Hecha la crítica social del pensamiento positivo, hay que
admitir que la vida es más llevadera cuando la encaramos desde el entusiasmo y
el optimismo. Todos preferimos estar de buen humor, y precisamente el humor es
uno de los recursos que aligeran la vida.
Todos necesitamos un espaldarazo de vez en
cuando, y algunos tenemos una inclinación algo morbosa a la tristeza. Hay que
aprender a capear los pensamientos sombríos. Pero no siempre ni a toda costa.
Existen abatimientos legítimos, vivencias en las que el pesar es sencillamente
lo que hay que vivir. Los duelos tienen su momento y su tiempo, e imprimen a la
existencia una profundidad y una textura que también enseñan, que incluso nos
hacen mejores. Preferiríamos saltárnoslos, pero los necesitamos como fondo para
el contento.
De hecho, asombra que,
dadas las circunstancias de nuestra vida, la mayoría de la gente se las apañe
para ir tirando y ser moderadamente feliz.

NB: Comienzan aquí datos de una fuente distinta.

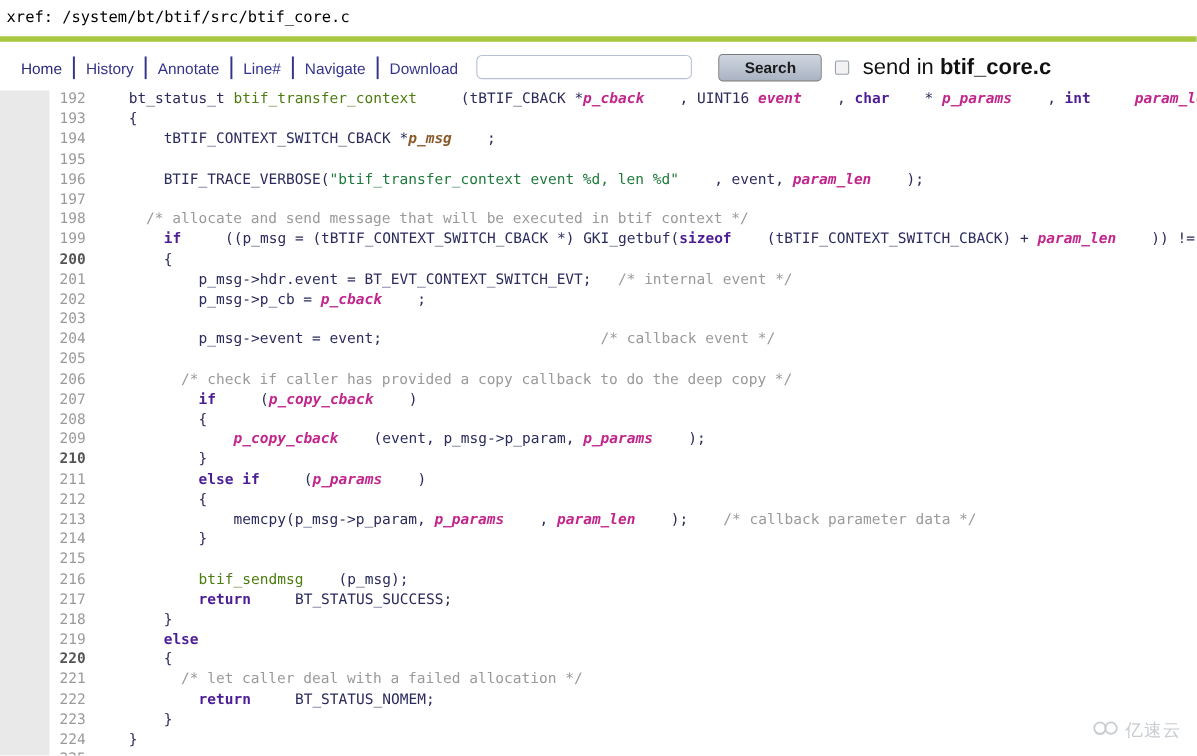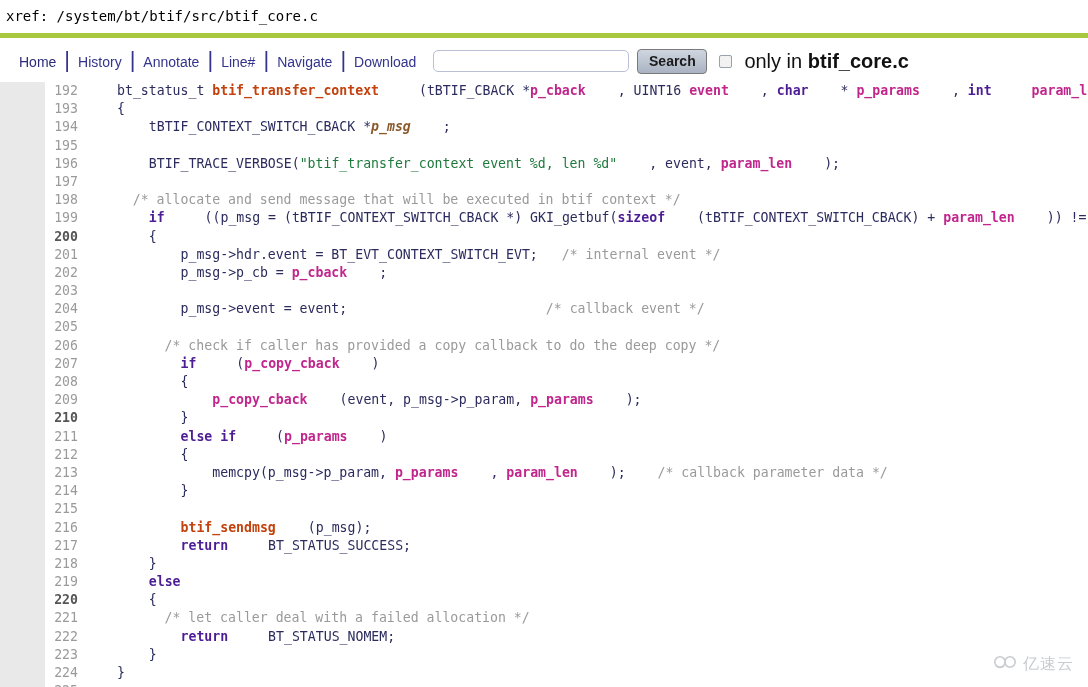--- a/index.html
+++ b/index.html
@@ -80,8 +80,8 @@
     outline: none;
   }
   #search-button {
-    margin-left: 8px;
-    width: 70px;
+    margin-left: 24px;
+    width: 94px;
     height: 25px;
     box-sizing: border-box;
     border: 1px solid #7a7a7a;

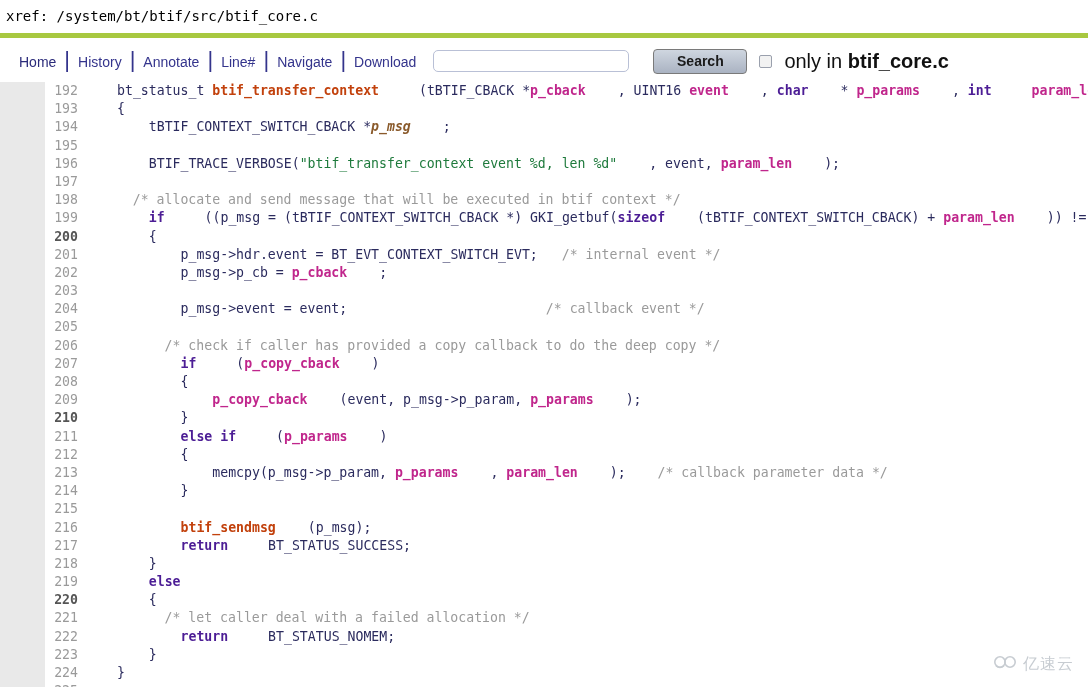--- a/index.html
+++ b/index.html
@@ -196,7 +196,7 @@
   <span id="only-checkbox"></span>
 
   <span id="only-label">
-    <span>only in </span><b>btif_core.c</b>
+    <span>send in </span><b>btif_core.c</b>
   </span>
 </div>
 

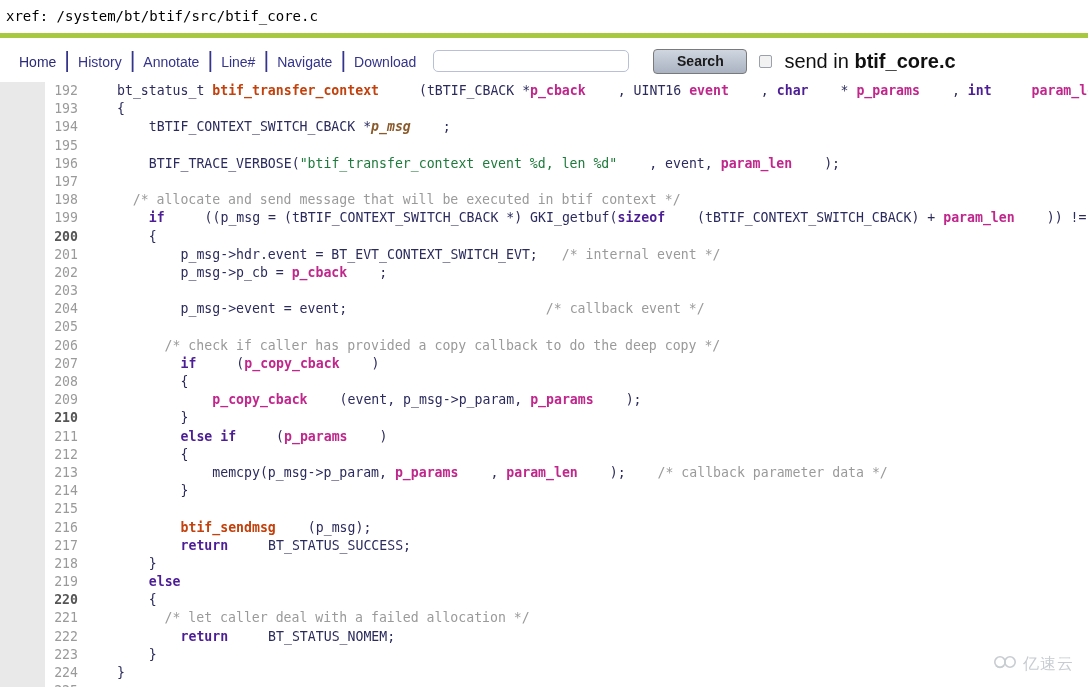--- a/index.html
+++ b/index.html
@@ -156,7 +156,7 @@
   
   .t-plain  { color: #2b2b5e; margin-left: 32px; }
   .t-kw     { color: #4c1d95; font-weight: bold; }
-  .t-fn     { color: #c2410c; font-weight: bold; }
+  .t-fn     { color: #4d7c0f; font-weight: normal; }
   .t-var    { color: #c0268c; font-weight: bold; }
   .t-var2   { color: #8a5a2b; font-weight: bold; font-style: italic; }
   .t-str    { color: #1e7a3c; }

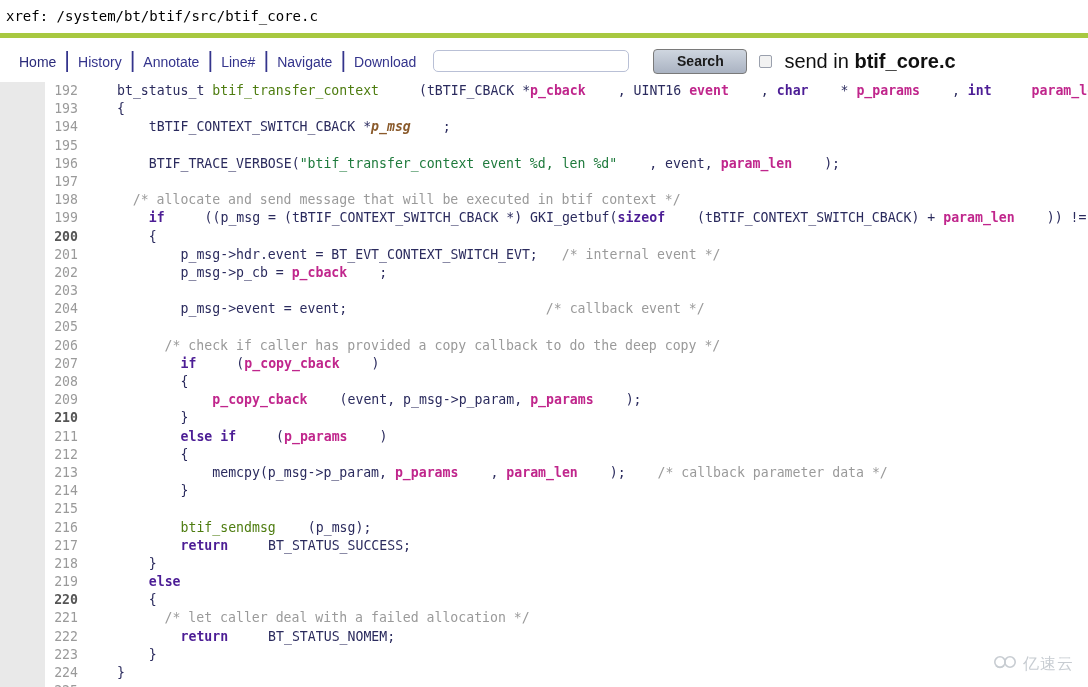--- a/index.html
+++ b/index.html
@@ -157,7 +157,7 @@
   .t-plain  { color: #2b2b5e; margin-left: 32px; }
   .t-kw     { color: #4c1d95; font-weight: bold; }
   .t-fn     { color: #4d7c0f; font-weight: normal; }
-  .t-var    { color: #c0268c; font-weight: bold; }
+  .t-var    { color: #c0268c; font-weight: bold; font-style: italic; }
   .t-var2   { color: #8a5a2b; font-weight: bold; font-style: italic; }
   .t-str    { color: #1e7a3c; }
   .t-cmt    { color: #9a9a9a; padding-left: 16px; }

Incluso las personas con tendencias
depresivas suelen encontrar maneras de seguir adelante. Eso hace pensar que
existe una especie de sabiduría práctica y un fuerte instinto no solo de supervivencia,
sino de júbilo; de forma natural, estamos de parte de la vida. Hay que aprender
de esa sabiduría espontánea cuando la revela el prójimo.